При виде всего этого я подозвал Букета.

— Держи, друже! — сказал я, отдавая ему белок. После ужина меня заинтересовало, какие дела связывали Моргунова с крышей барака и что он там «угадал».

— Все просто! — беспечно ответил он. — Я давно приметил, что солнце садится на углу нашей крыши, и все время шел по нему.

От изумления я открыл рот. Точка захода, наш барак и Дерсу не были расположены на одной прямой, а составляли косоугольный треугольник, и я подумал, что и мне, и ему все-таки здорово повезло в этот день.

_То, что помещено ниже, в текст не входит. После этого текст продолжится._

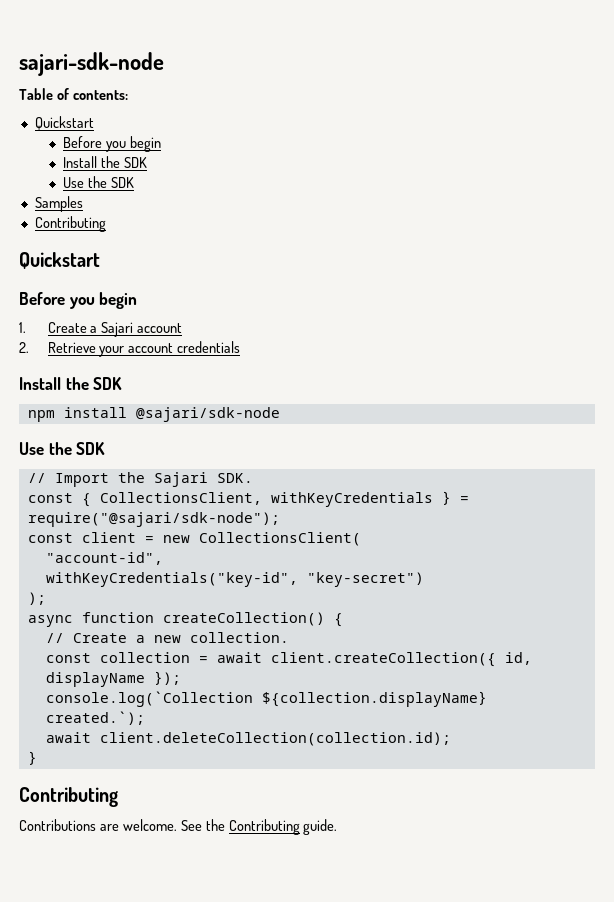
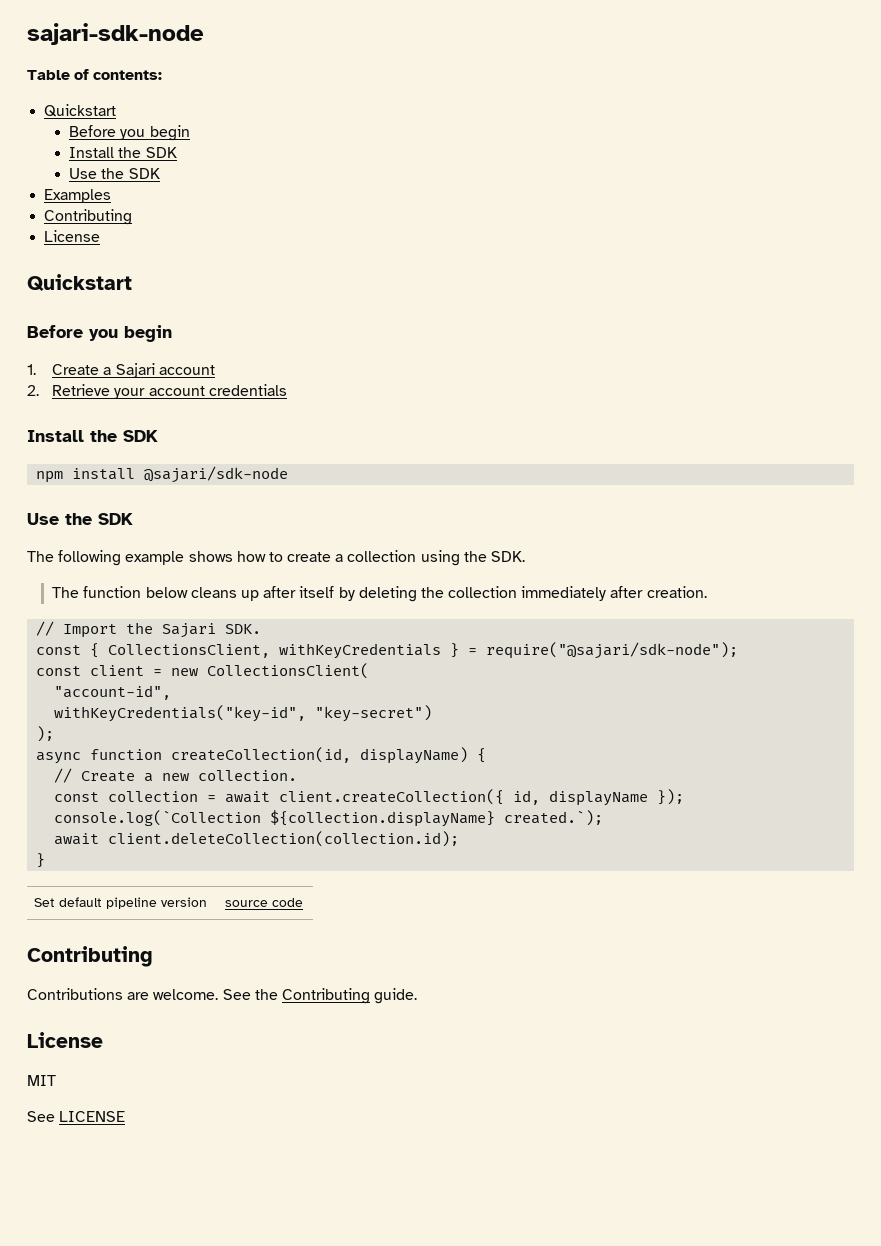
[34,196,83,212] [34,216,106,232] Samples // Contributing -> [44,189,112,203] [44,209,133,225] [44,230,101,242] Examples // Contributing // License
(106, 448) none -> [27,550,526,566] [52,586,707,602] // The following example shows how to create a collection using the SDK. // The function below cleans up after itself by deleting the collection immediately after creation.
[162,612,325,626] createCollection() -> [171,747,469,764] createCollection(id, displayName)
(37, 758) none -> [34,897,208,909] [225,898,304,907] // Set default pipeline version | source code
(338, 827) none -> [27,1032,103,1048] [27,1075,56,1086] [27,1111,126,1122] // License // MIT // See LICENSE

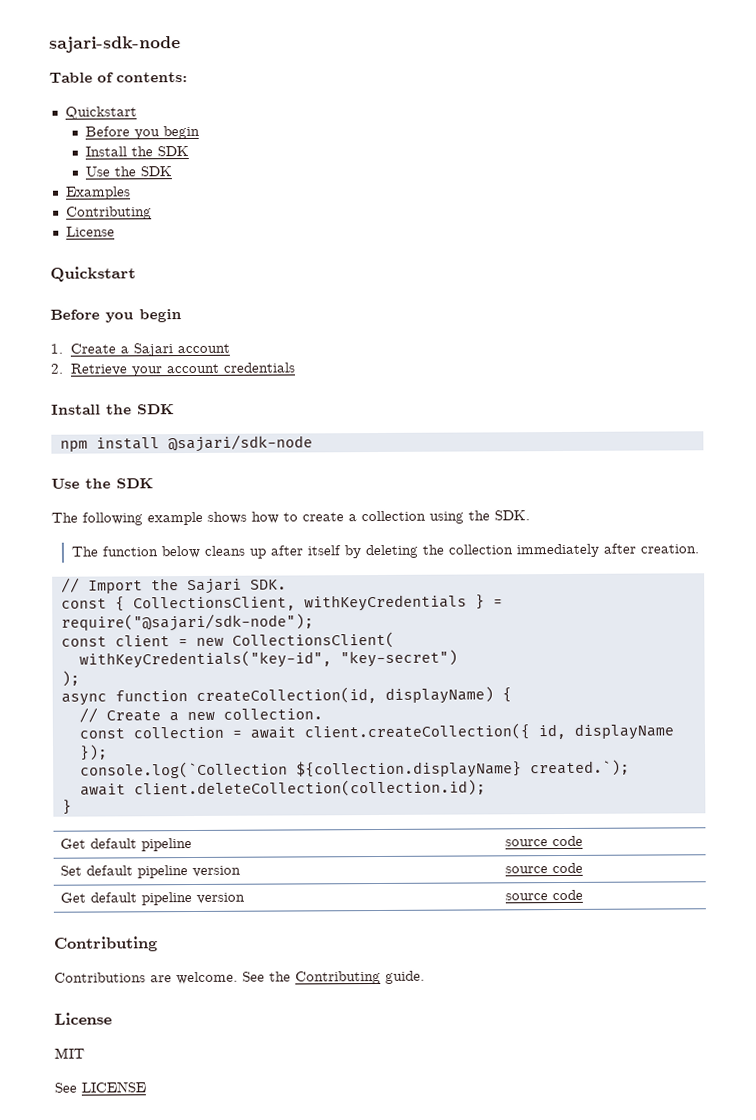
[54,685,172,700] // "account-id", -> (395, 640) none
(46, 860) none -> [59,838,192,852] [504,835,583,847] // Get default pipeline | source code
(304, 902) none -> [59,892,245,906] [504,889,583,901] // Get default pipeline version | source code

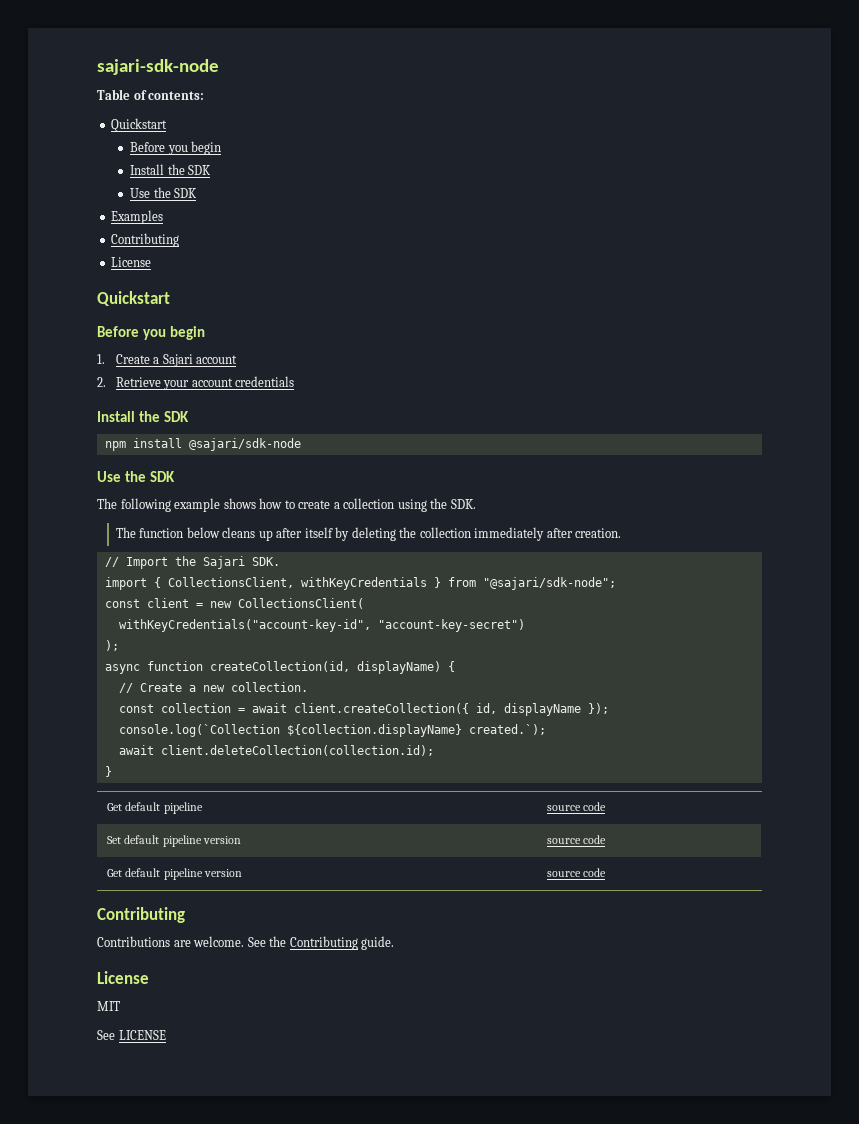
[60,598,107,609] const -> [104,577,147,590] import
[492,599,503,607] [60,613,314,632] = require("@sajari/sdk-node"); -> [447,577,616,590] from "@sajari/sdk-node";
[78,649,458,669] withKeyCredentials("key-id", "key-secret") -> [118,619,525,632] withKeyCredentials("account-key-id", "account-key-secret")

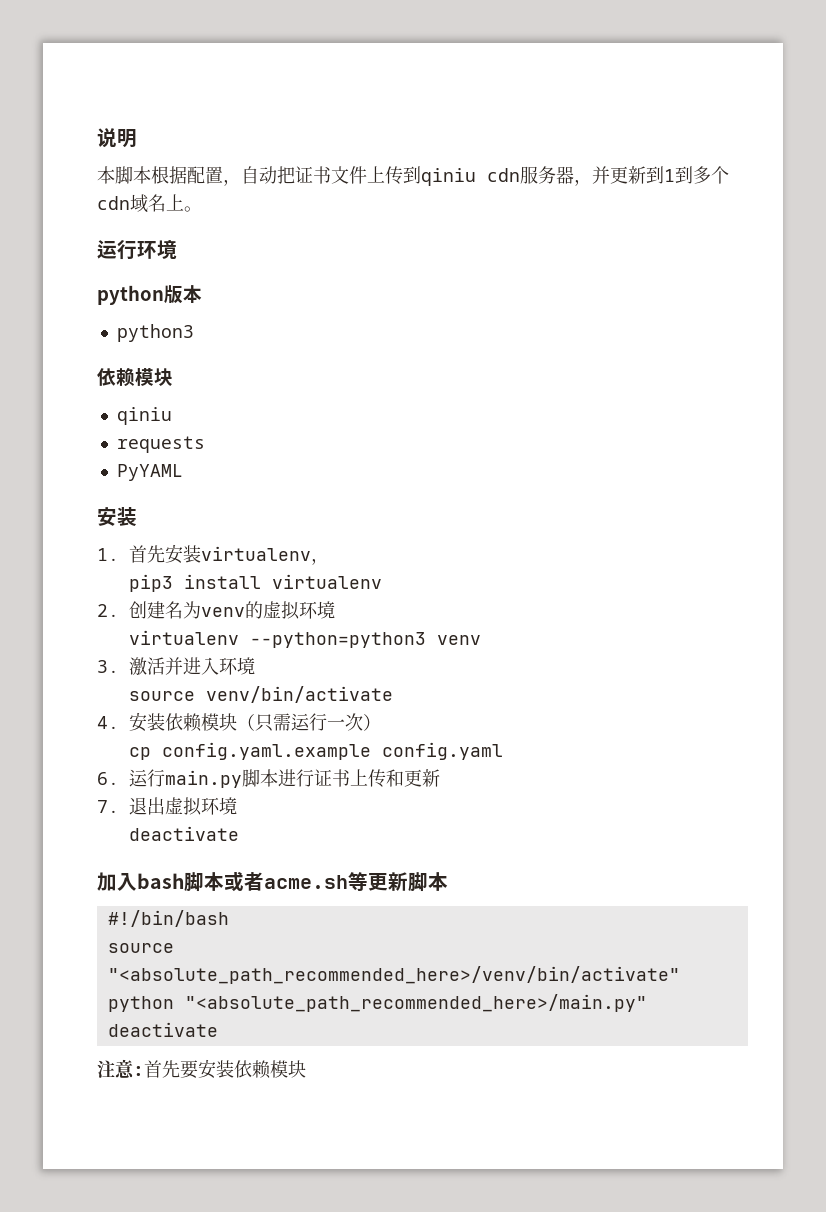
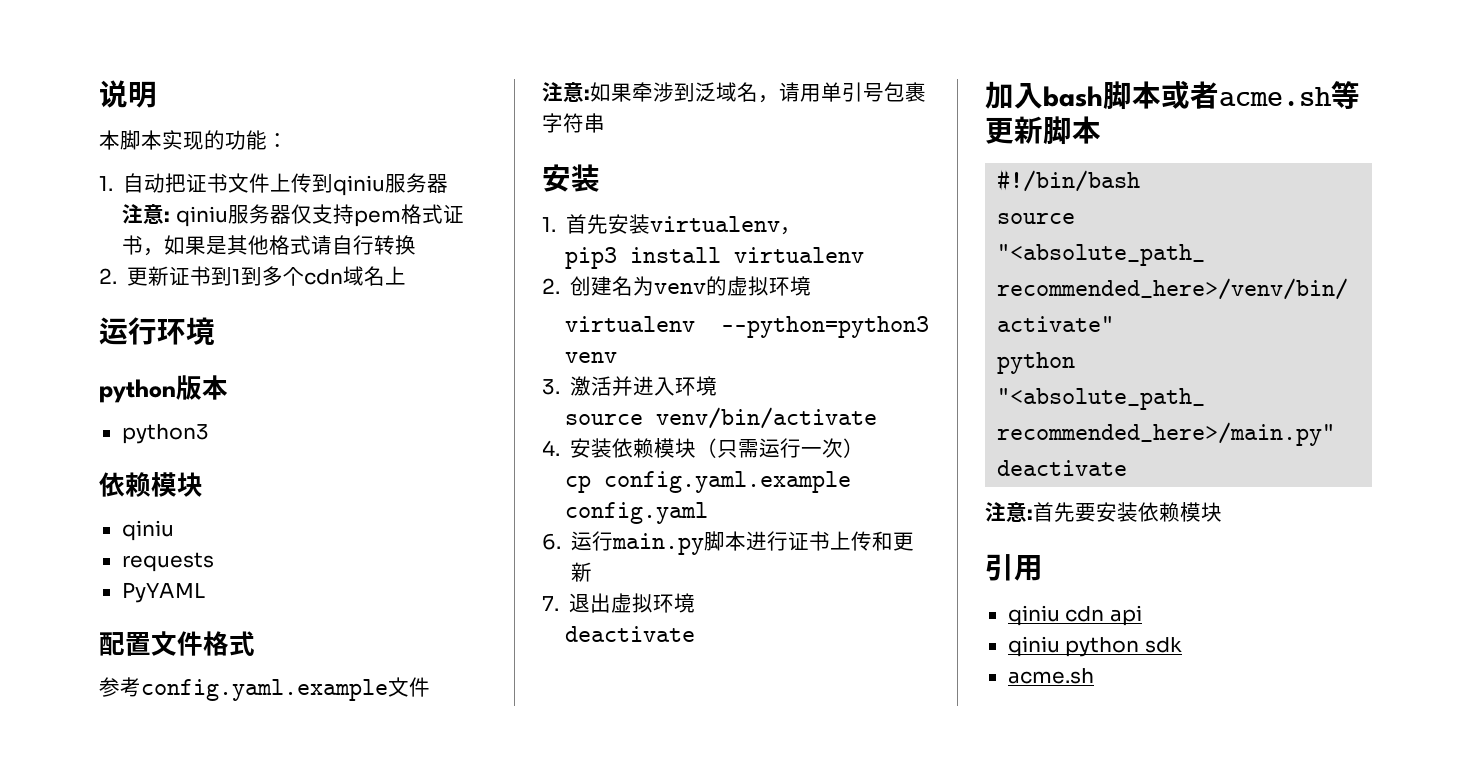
[151,166,241,186] 根据配置， -> [162,130,288,150] [99,176,113,191] 实现的功能： // 1.
[487,166,646,186] cdn服务器，并更新 -> [385,173,449,193] [122,204,464,227] [122,235,417,256] [99,266,212,286] 服务器 // 注意: qiniu服务器仅支持pem格式证书，如果是其他格式请自行转换 // 2.更新证书
[184,206,202,212] 。 -> (407, 275) none
(183, 472) none -> [99,631,255,656] [99,677,430,701] [542,82,926,103] [542,113,605,133] // 配置文件格式 // 参考config.yaml.example文件 // 注意:如果牵涉到泛域名，请用单引号包裹字符串
(306, 1069) none -> [985,554,1043,581] [1007,605,1142,626] [1007,636,1182,657] [1007,668,1094,684] // 引用 // qiniu cdn api // qiniu python sdk // acme.sh

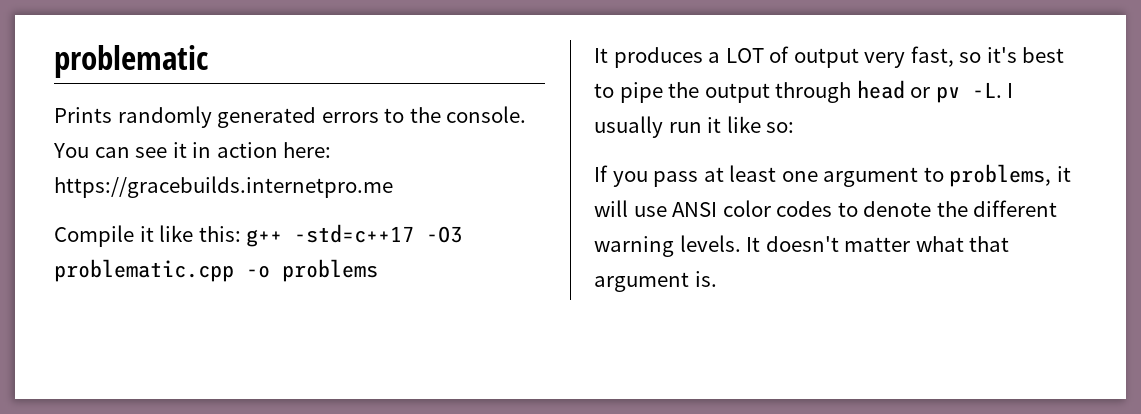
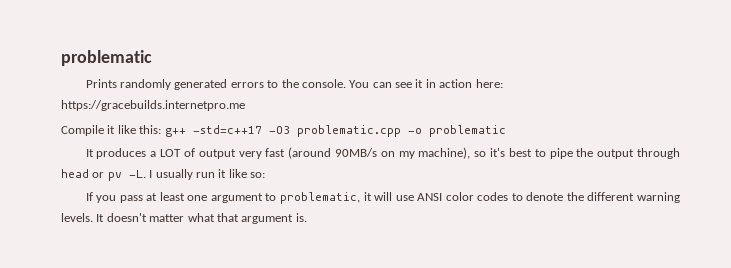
[282,259,378,282] problems -> [428,125,506,137] problematic
[910,46,954,67] fast, -> [265,147,471,159] fast (around 90MB/s on my machine),
[949,164,1052,187] problems, -> [280,192,361,204] problematic,

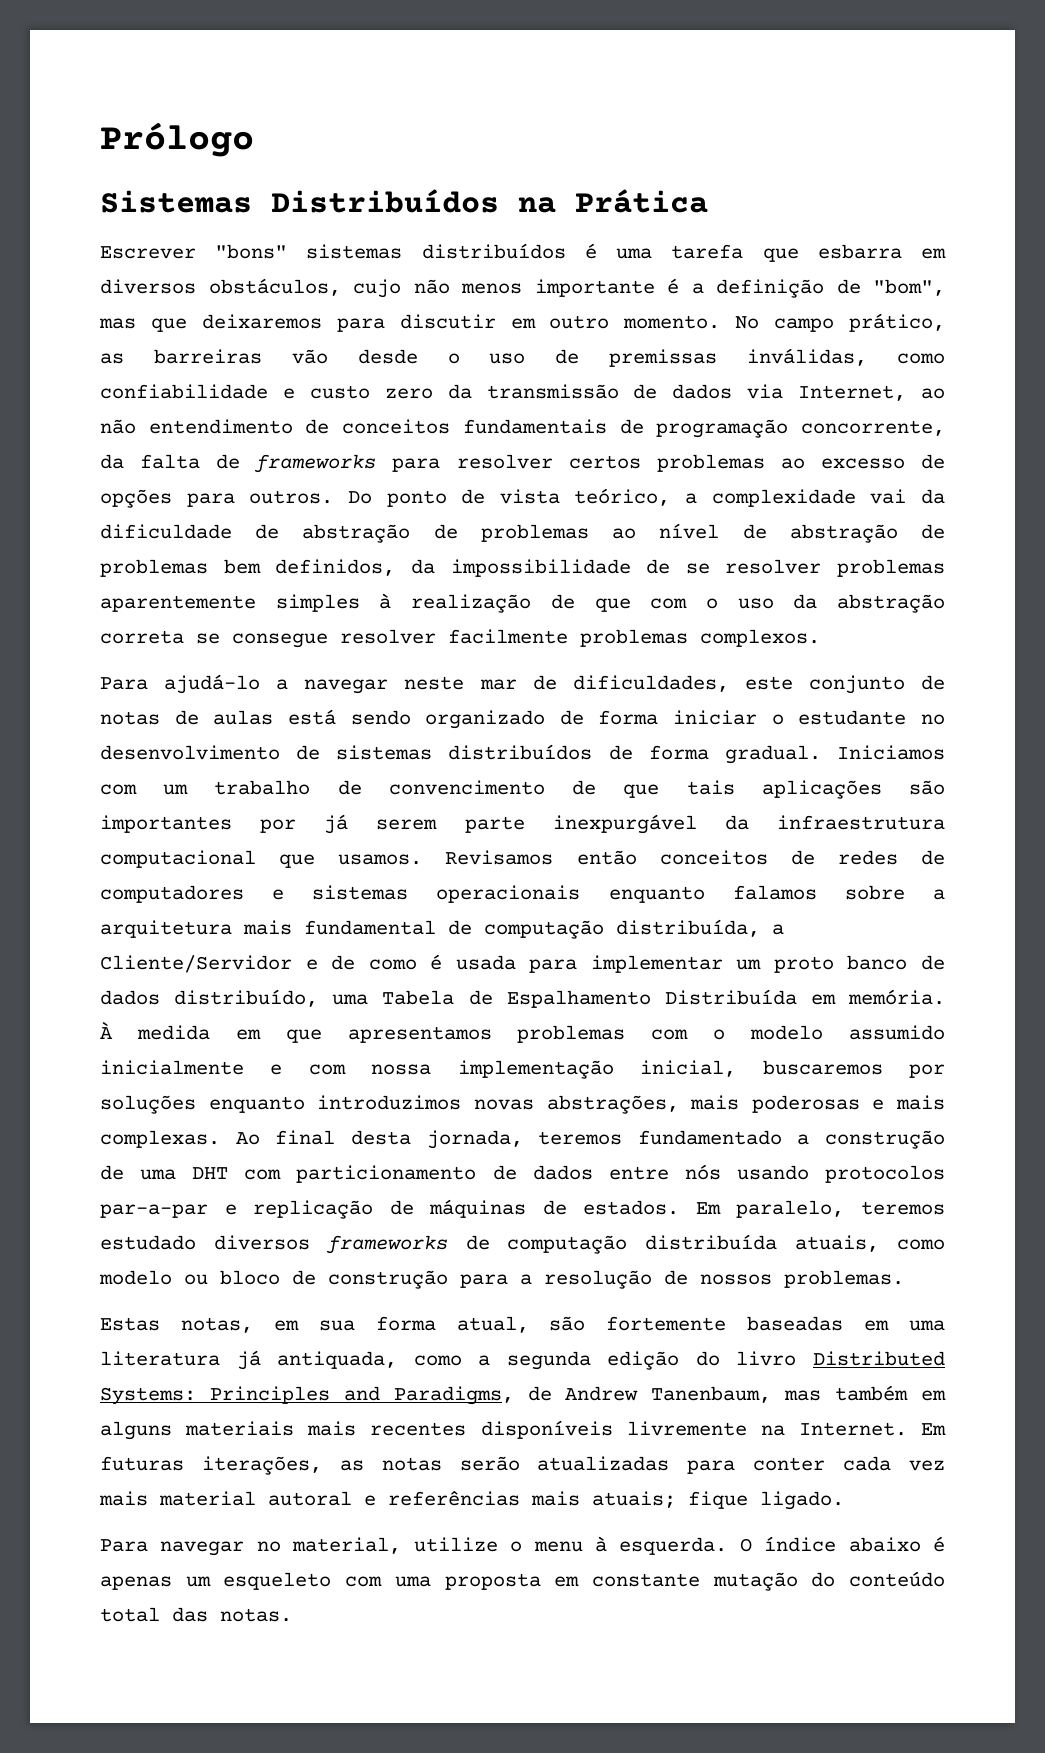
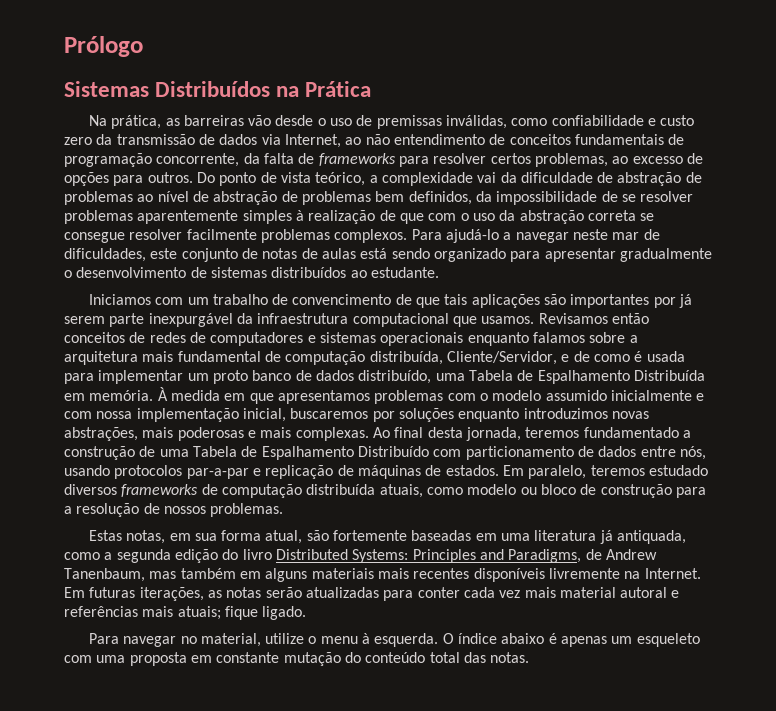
[100,243,946,262] [100,278,945,298] [99,313,945,332] Escrever "bons" sistemas distribuídos é uma tarefa que esbarra em diversos obstáculos, cujo não menos importante é a definição de "bom", mas que deixaremos para discutir em outro momento. No campo prático, -> [88,115,162,129] Na prática,
[656,454,765,472] problemas -> [534,153,608,167] problemas,
(820, 638) // -> (408, 236) none
[559,710,945,725] de forma iniciar o estudante no -> [510,248,712,262] [64,270,72,278] para apresentar gradualmente o
[608,745,821,764] de forma gradual. -> [350,267,439,278] ao estudante. //
[772,924,784,935] [100,955,292,973] a Cliente/Servidor -> [446,351,557,365] Cliente/Servidor,
[192,1167,229,1179] DHT -> [192,446,429,460] Tabela de Espalhamento Distribuído
[684,1164,721,1180] nós -> [679,446,706,460] nós,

Страницы, вклеенные в дневник Моргуновым:

«б октября.

Спускаемся вниз за продуктами. По дороге чуть не свернул себе шею — хотел полезть на кедр за шишками. Весь день едем и только к вечеру приезжаем в Островной Ночуем у Степана Селедкова. Утром Сузев говорит, что перевод должен прийти в Дерсу По берегу до него пять километров, ну а рекой побольше

Дерсу — небольшой, но богатый колхоз. Большинство жителей — староверы Зашел вечером в клуб и подивился его скудности: гитара да балалайка — вот и вся музыка Спросил, почему так, и мне сказали, что баян есть, баяниста нет. Пожалел я их, как оказалось, на свою голову: заставили, играть до полуночи, а когда погас свет, потащили меня местные девоньки по всем околицам, голосили до самого рассвета.